(Image comparison data)
== Segment start ==
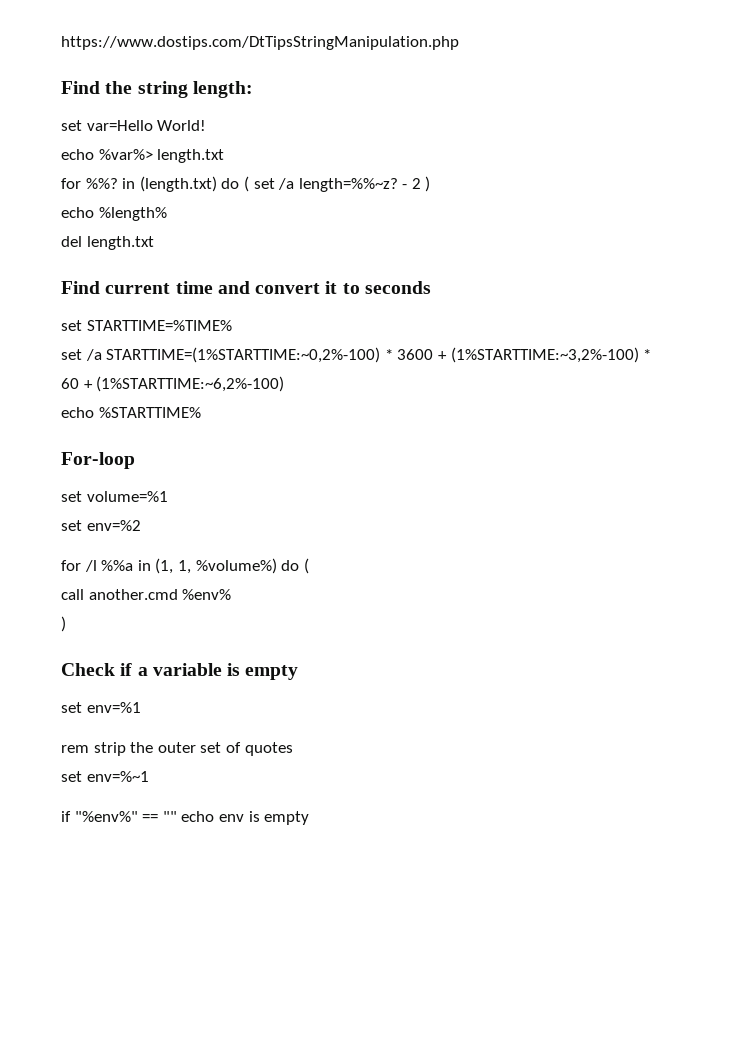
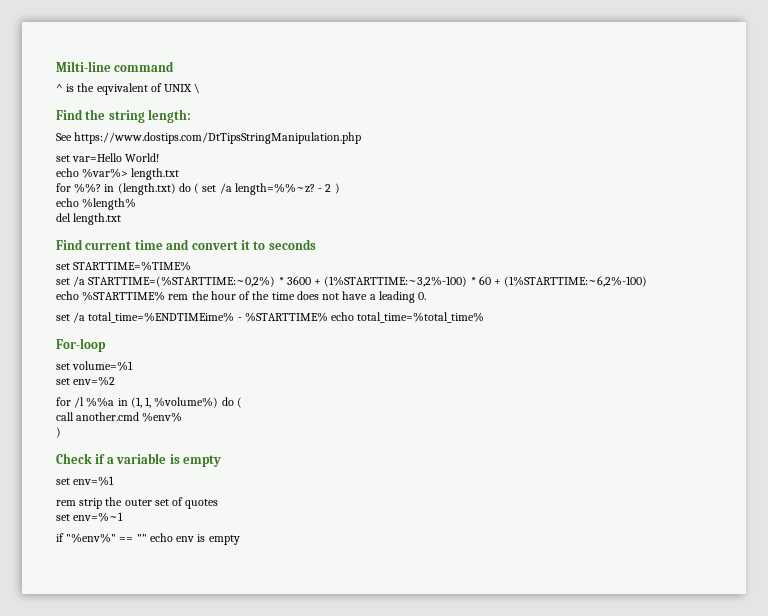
[61,36,459,50] https://www.dostips.com/DtTipsStringManipulation.php -> [56,61,175,72] [56,83,201,95] Milti-line command // ^ is the eqvivalent of UNIX \
(253, 89) none -> [56,132,362,144] // See https://www.dostips.com/DtTipsStringManipulation.php
[106,347,381,363] STARTTIME=(1%STARTTIME:~0,2%-100) -> [88,276,276,287] STARTTIME=(%STARTTIME:~0,2%)
(201, 412) none -> [168,291,427,303] [56,312,485,323] rem the hour of the time does not have a leading 0. // set /a total_time=%ENDTIMEime% - %STARTTIME% echo total_time=%total_time%

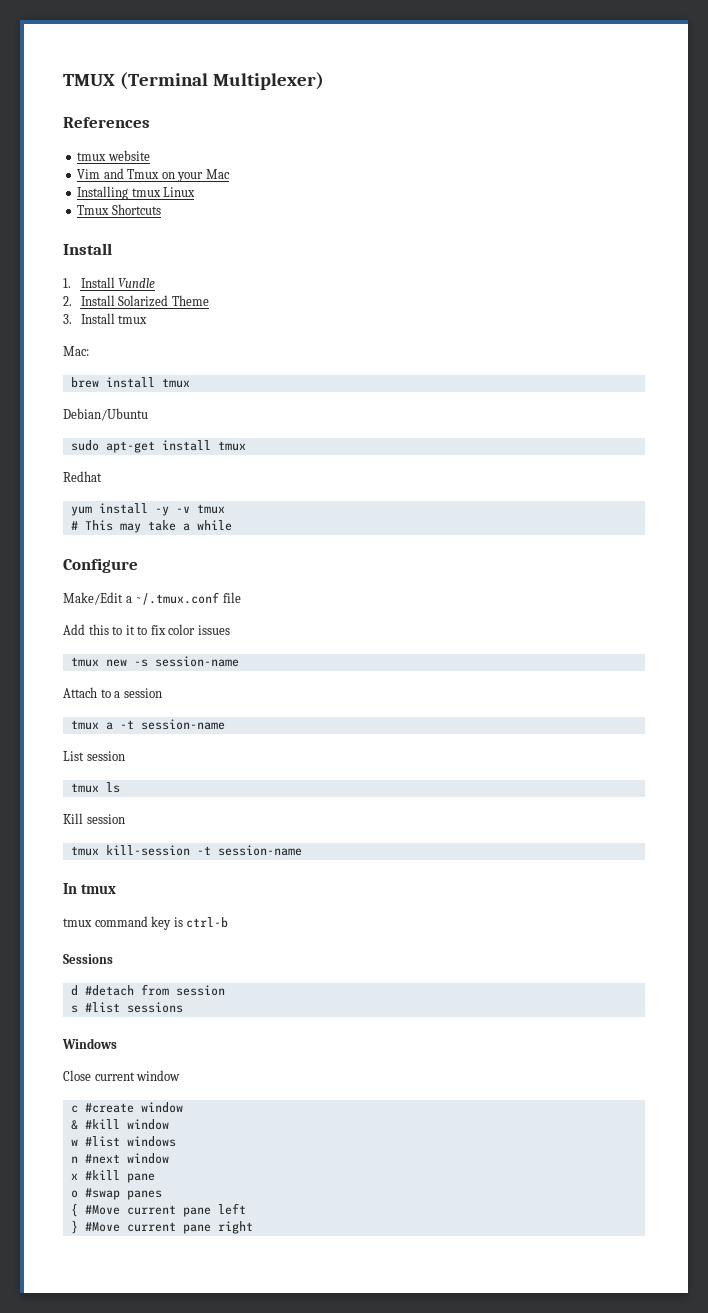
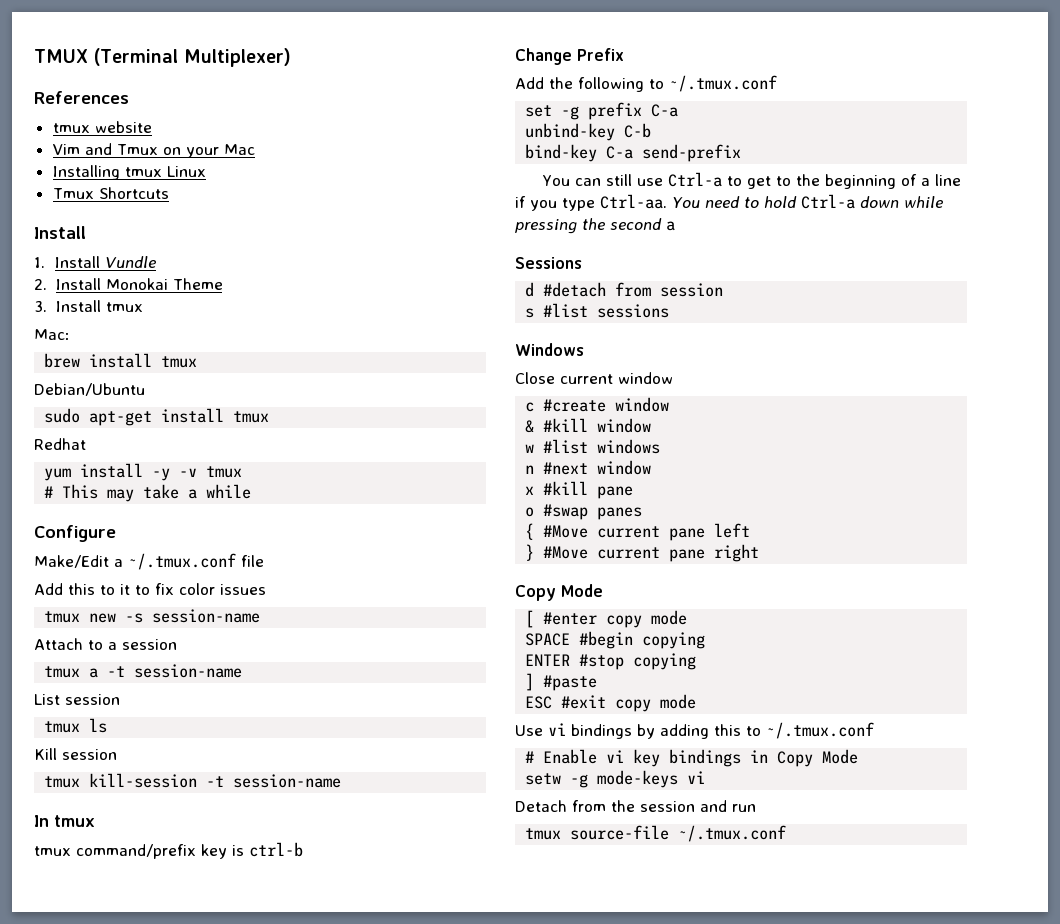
[118,295,169,307] Solarized -> [105,278,168,290] Monokai
[94,916,148,927] command -> [76,844,196,859] command/prefix
(229, 922) none -> [515,48,624,65] [515,75,777,92] [525,102,679,120] [525,123,652,141] [525,144,742,162] [541,172,961,189] [515,194,943,211] [515,218,675,234] // Change Prefix // Add the following to ~/.tmux.conf // set -g prefix C-a // unbind-key C-b // bind-key C-a send-prefix // You can still use Ctrl-a to get to the beginning of a line if you type Ctrl-aa. You need to hold Ctrl-a down while pressing the second a
(253, 1227) none -> [515,584,603,601] [525,610,688,628] [525,631,706,649] [525,653,697,670] [525,673,598,691] [525,694,697,712] [515,722,874,739] [525,749,859,767] [525,770,706,788] [515,800,756,812] [525,825,787,842] // Copy Mode // [ #enter copy mode // SPACE #begin copying // ENTER #stop copying // ] #paste // ESC #exit copy mode // Use vi bindings by adding this to ~/.tmux.conf // # Enable vi key bindings in Copy Mode // setw -g mode-keys vi // Detach from the session and run // tmux source-file ~/.tmux.conf

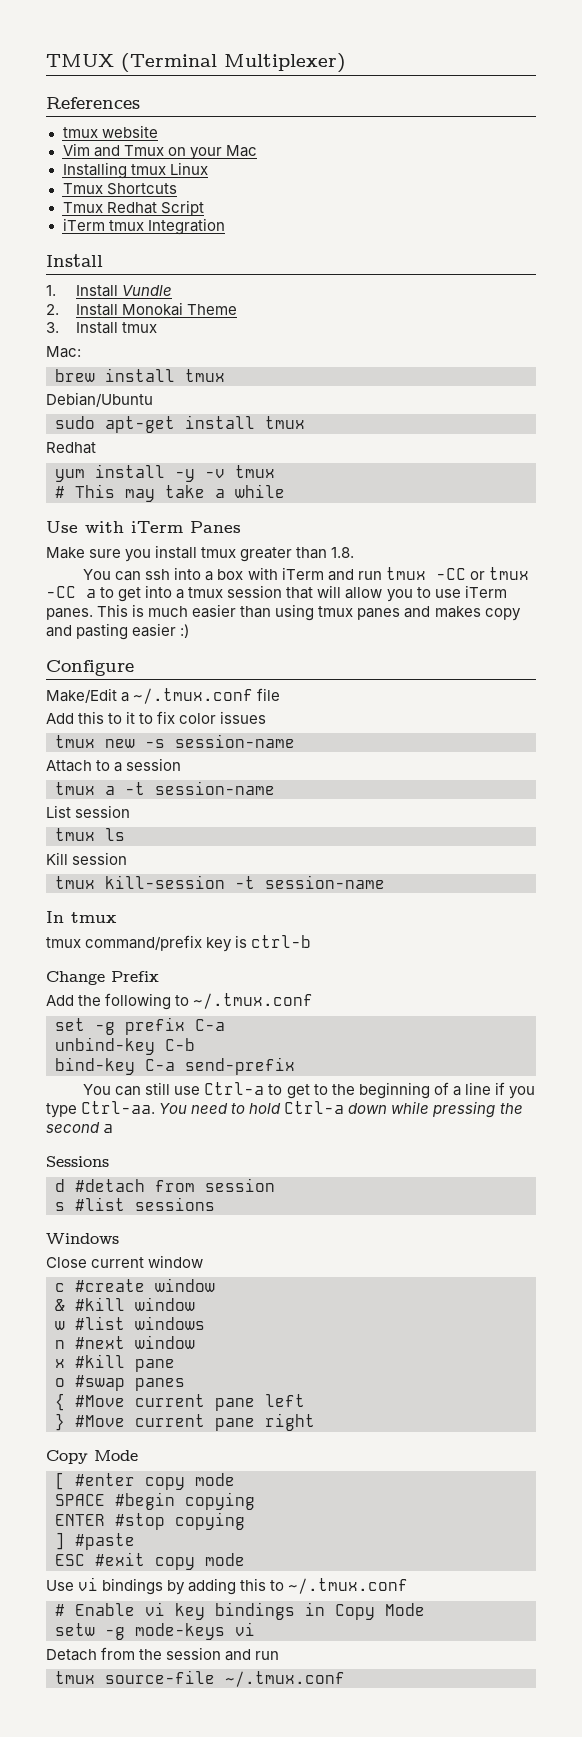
(169, 193) none -> [62,200,204,216] [62,218,225,235] // Tmux Redhat Script // iTerm tmux Integration
(252, 491) none -> [46,521,241,533] [46,545,355,562] [83,567,529,581] [46,585,507,602] [46,604,521,621] [46,623,190,640] // Use with iTerm Panes // Make sure you install tmux greater than 1.8. // You can ssh into a box with iTerm and run tmux -CC or tmux -CC a to get into a tmux session that will allow you to use iTerm panes. This is much easier than using tmux panes and makes copy and pasting easier :)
== Segment end ==
## WORK INSTRUCTION
Repeat the records above exactly, without any pictures.

## EXPECTED ANSWER
[61,36,459,50] https://www.dostips.com/DtTipsStringManipulation.php -> [56,61,175,72] [56,83,201,95] Milti-line command // ^ is the eqvivalent of UNIX \
(253, 89) none -> [56,132,362,144] // See https://www.dostips.com/DtTipsStringManipulation.php
[106,347,381,363] STARTTIME=(1%STARTTIME:~0,2%-100) -> [88,276,276,287] STARTTIME=(%STARTTIME:~0,2%)
(201, 412) none -> [168,291,427,303] [56,312,485,323] rem the hour of the time does not have a leading 0. // set /a total_time=%ENDTIMEime% - %STARTTIME% echo total_time=%total_time%

[118,295,169,307] Solarized -> [105,278,168,290] Monokai
[94,916,148,927] command -> [76,844,196,859] command/prefix
(229, 922) none -> [515,48,624,65] [515,75,777,92] [525,102,679,120] [525,123,652,141] [525,144,742,162] [541,172,961,189] [515,194,943,211] [515,218,675,234] // Change Prefix // Add the following to ~/.tmux.conf // set -g prefix C-a // unbind-key C-b // bind-key C-a send-prefix // You can still use Ctrl-a to get to the beginning of a line if you type Ctrl-aa. You need to hold Ctrl-a down while pressing the second a
(253, 1227) none -> [515,584,603,601] [525,610,688,628] [525,631,706,649] [525,653,697,670] [525,673,598,691] [525,694,697,712] [515,722,874,739] [525,749,859,767] [525,770,706,788] [515,800,756,812] [525,825,787,842] // Copy Mode // [ #enter copy mode // SPACE #begin copying // ENTER #stop copying // ] #paste // ESC #exit copy mode // Use vi bindings by adding this to ~/.tmux.conf // # Enable vi key bindings in Copy Mode // setw -g mode-keys vi // Detach from the session and run // tmux source-file ~/.tmux.conf

(169, 193) none -> [62,200,204,216] [62,218,225,235] // Tmux Redhat Script // iTerm tmux Integration
(252, 491) none -> [46,521,241,533] [46,545,355,562] [83,567,529,581] [46,585,507,602] [46,604,521,621] [46,623,190,640] // Use with iTerm Panes // Make sure you install tmux greater than 1.8. // You can ssh into a box with iTerm and run tmux -CC or tmux -CC a to get into a tmux session that will allow you to use iTerm panes. This is much easier than using tmux panes and makes copy and pasting easier :)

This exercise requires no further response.